Teenage Yakuza (ハイティーンやくざ, High Teen Yakuza) is no lone wolf story – lone wolves die at the end of Nikkatsu pictures, but Jiro and his ilk need to live to restore the peacefully innocent atmosphere that was broken by the random cowboys at the beginning. Jiro realises that saving the town is not his responsibility – at least not his alone, and he cannot do it all by himself. If the town is to be saved, it has to be because everyone chose to save it – Jiro’s job is not to fight the “yakuza”, but to make everyone else understand that the “yakuza”’s power is illusionary. Leading by example, he gradually wins them over (even the petty delinquents his original exploits helped to corrupt), ousting the growing influence of the shady gangsters through simple resistance.

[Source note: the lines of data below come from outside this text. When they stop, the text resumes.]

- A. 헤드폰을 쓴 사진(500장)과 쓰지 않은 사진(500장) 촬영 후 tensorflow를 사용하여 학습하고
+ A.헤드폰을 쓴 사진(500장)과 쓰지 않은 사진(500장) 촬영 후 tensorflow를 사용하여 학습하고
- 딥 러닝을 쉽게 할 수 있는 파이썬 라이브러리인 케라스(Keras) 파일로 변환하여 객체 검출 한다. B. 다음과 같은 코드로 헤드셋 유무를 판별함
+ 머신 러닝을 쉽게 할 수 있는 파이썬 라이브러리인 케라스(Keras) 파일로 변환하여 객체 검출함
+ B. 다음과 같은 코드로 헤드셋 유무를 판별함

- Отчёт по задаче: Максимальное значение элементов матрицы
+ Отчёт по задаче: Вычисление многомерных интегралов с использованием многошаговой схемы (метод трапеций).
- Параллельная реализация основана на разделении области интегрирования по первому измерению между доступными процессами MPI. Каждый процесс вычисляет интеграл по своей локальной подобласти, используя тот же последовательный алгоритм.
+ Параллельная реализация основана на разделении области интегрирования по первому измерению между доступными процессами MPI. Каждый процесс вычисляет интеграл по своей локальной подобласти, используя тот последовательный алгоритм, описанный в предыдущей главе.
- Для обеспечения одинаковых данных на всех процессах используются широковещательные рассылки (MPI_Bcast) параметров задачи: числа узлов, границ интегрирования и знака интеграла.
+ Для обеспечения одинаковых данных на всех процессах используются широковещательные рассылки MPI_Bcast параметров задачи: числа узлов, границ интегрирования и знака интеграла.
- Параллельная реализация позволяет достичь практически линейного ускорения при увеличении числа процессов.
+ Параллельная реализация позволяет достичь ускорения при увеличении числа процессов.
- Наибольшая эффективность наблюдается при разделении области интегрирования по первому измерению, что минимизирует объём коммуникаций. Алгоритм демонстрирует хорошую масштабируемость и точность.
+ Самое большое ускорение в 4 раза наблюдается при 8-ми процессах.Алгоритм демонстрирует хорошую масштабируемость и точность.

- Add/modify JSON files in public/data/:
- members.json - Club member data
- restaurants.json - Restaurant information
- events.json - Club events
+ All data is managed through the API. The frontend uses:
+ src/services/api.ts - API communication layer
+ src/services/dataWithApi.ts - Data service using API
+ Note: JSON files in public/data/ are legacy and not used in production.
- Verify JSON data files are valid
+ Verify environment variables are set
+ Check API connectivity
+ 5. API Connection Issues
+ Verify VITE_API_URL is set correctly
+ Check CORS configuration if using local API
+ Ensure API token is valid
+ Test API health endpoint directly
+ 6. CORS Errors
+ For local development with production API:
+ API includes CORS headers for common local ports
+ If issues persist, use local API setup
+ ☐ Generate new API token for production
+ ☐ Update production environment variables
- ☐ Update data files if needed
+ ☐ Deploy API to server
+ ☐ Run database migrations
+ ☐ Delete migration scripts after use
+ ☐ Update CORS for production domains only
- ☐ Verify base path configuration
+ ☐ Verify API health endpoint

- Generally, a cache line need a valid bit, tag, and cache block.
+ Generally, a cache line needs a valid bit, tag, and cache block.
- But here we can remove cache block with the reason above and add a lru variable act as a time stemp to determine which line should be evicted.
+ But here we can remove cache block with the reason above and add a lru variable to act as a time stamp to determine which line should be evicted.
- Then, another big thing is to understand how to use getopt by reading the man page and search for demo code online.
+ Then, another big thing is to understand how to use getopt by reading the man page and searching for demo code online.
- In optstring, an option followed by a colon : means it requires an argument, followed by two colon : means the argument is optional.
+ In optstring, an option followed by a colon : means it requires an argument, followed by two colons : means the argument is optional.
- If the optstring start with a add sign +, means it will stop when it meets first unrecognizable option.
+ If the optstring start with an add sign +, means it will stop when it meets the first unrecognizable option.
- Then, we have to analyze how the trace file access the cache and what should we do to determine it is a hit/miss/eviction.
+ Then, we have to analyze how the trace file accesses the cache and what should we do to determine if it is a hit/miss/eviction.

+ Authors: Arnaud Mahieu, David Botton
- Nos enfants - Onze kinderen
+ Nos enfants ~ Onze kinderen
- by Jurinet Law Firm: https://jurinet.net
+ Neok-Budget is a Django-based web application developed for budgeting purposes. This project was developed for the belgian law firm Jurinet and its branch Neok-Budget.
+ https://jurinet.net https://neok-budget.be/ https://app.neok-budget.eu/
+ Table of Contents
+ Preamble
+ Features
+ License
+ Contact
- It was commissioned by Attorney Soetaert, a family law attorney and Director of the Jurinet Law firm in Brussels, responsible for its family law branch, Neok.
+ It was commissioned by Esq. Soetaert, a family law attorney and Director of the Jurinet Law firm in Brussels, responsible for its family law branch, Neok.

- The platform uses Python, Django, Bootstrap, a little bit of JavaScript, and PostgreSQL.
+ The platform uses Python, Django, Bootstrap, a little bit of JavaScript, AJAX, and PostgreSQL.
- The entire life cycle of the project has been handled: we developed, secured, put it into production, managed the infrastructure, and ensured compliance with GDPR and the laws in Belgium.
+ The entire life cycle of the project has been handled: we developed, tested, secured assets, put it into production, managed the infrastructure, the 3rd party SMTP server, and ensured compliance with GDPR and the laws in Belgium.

A shorter, more disposable effort, Teenage Yakuza perhaps allows Suzuki wider scope for experimentation or at least allows him to express his trademark irony in a more direct way than your average programmer would. Filled with the youthful energy of the frequently echoed pop song, the twisters in the jazz bars, and the soba noodle delinquent with her cheerful ukulele, this is less youth on fire than youth breezing through. Teenage Yakuza neatly subverts the ideology of Nikkatsu’s action line, refusing the bad end for the angry lone wolf and gleefully restoring order with a hippyish plea for the solidarity of goodness. 


Teenage Yakuza is the third of five films included in Arrow’s Seijun Suzuki: The Early Years. Vol. 1 Seijun Rising: The Youth Movies box set.